= Work request =
Some lines in the entries contain the word "subtotal". Copy all of them.

= Source material =
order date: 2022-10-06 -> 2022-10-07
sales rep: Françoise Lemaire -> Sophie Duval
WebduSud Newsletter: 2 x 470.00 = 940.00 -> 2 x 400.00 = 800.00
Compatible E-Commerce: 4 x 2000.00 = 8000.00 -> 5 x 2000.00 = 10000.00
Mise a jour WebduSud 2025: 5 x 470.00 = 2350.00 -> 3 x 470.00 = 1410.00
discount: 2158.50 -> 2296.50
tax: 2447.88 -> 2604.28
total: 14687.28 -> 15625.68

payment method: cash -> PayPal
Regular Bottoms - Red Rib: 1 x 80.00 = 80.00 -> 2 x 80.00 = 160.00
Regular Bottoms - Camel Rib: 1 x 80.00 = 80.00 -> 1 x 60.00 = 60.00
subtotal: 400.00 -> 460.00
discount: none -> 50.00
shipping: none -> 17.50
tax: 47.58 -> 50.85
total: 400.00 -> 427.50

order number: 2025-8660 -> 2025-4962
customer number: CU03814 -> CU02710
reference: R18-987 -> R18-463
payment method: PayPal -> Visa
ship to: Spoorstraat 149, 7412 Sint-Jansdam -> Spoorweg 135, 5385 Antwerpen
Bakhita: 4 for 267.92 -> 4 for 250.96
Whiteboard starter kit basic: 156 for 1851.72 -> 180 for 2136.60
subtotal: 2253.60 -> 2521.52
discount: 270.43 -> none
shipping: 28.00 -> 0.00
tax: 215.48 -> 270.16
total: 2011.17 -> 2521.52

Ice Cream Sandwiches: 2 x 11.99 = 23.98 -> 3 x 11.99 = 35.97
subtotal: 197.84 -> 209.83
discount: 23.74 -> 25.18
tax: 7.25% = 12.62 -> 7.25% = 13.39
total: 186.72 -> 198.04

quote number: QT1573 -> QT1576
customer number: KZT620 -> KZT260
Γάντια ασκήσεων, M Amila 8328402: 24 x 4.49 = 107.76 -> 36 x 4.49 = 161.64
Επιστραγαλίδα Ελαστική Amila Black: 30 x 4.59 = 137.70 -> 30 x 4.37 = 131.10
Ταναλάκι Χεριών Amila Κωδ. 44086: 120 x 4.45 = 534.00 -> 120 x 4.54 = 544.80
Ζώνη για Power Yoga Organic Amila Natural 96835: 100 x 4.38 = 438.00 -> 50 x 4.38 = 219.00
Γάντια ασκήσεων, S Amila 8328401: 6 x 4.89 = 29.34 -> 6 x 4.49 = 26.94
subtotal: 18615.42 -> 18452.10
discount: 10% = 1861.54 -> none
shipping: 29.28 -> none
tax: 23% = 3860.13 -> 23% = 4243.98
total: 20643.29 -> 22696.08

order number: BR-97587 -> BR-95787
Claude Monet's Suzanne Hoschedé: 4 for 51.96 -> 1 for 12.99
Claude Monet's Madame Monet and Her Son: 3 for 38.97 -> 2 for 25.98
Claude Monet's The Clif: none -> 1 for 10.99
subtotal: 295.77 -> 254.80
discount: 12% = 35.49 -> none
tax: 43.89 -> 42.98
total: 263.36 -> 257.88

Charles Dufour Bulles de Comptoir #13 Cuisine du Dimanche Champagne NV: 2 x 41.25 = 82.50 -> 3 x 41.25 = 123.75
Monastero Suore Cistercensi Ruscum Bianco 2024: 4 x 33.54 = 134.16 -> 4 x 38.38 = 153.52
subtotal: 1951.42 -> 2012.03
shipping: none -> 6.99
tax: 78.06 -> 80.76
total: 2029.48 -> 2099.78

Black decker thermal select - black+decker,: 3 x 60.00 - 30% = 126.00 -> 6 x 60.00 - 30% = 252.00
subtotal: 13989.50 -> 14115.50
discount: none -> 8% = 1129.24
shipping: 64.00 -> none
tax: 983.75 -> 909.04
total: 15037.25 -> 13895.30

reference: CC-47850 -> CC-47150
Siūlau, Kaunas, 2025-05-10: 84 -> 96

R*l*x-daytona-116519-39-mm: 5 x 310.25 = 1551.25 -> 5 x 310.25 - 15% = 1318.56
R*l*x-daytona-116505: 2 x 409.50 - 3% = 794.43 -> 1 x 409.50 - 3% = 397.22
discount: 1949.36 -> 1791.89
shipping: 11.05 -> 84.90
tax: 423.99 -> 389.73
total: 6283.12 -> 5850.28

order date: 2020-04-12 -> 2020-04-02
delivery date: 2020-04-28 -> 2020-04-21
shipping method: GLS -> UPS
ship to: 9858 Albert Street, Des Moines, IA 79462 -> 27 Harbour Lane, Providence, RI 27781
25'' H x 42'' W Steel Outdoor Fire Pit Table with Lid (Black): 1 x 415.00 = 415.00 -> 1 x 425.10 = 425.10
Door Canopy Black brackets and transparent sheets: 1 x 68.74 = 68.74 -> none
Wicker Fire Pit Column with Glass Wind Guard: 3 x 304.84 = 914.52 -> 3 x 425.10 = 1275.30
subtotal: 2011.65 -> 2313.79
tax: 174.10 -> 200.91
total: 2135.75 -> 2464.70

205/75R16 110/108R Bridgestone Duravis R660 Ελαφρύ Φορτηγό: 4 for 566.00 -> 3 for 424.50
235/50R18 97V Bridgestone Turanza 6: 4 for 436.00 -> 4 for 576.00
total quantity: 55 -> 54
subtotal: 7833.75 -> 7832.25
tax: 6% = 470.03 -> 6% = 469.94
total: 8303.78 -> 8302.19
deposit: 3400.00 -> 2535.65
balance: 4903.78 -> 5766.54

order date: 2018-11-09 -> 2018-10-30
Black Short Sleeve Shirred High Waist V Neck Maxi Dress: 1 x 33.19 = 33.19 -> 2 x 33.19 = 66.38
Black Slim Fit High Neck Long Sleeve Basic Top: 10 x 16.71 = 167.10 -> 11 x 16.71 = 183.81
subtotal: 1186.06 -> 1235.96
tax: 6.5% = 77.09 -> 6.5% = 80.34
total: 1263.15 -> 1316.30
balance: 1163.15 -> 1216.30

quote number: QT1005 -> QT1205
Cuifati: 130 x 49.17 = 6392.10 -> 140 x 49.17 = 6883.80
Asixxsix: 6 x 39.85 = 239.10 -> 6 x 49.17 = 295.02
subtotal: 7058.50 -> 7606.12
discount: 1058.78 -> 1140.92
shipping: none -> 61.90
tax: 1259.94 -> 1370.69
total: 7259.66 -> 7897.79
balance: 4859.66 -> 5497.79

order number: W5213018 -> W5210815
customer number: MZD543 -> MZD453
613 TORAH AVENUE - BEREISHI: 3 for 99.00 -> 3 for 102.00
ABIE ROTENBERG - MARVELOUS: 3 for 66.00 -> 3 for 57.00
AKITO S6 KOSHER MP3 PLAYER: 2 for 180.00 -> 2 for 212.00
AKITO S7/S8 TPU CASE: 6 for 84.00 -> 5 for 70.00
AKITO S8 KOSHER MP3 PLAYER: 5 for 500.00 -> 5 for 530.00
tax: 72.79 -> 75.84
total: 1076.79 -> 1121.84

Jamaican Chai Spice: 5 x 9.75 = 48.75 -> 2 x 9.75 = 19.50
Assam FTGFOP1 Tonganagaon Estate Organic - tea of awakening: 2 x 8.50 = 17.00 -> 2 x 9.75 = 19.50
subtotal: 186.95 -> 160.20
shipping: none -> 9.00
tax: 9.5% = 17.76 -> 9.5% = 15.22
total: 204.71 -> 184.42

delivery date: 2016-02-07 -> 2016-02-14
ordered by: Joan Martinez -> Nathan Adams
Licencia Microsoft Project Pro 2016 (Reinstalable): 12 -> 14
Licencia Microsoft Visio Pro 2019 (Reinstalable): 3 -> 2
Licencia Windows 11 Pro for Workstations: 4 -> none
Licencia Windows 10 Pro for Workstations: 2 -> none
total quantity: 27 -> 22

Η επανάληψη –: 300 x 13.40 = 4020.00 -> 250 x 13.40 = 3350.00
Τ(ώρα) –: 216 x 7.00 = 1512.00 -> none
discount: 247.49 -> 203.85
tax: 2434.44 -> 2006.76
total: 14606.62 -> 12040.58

= Response area =
subtotal: 400.00 -> 460.00
subtotal: 2253.60 -> 2521.52
subtotal: 197.84 -> 209.83
subtotal: 18615.42 -> 18452.10
subtotal: 295.77 -> 254.80
subtotal: 1951.42 -> 2012.03
subtotal: 13989.50 -> 14115.50
subtotal: 2011.65 -> 2313.79
subtotal: 7833.75 -> 7832.25
subtotal: 1186.06 -> 1235.96
subtotal: 7058.50 -> 7606.12
subtotal: 186.95 -> 160.20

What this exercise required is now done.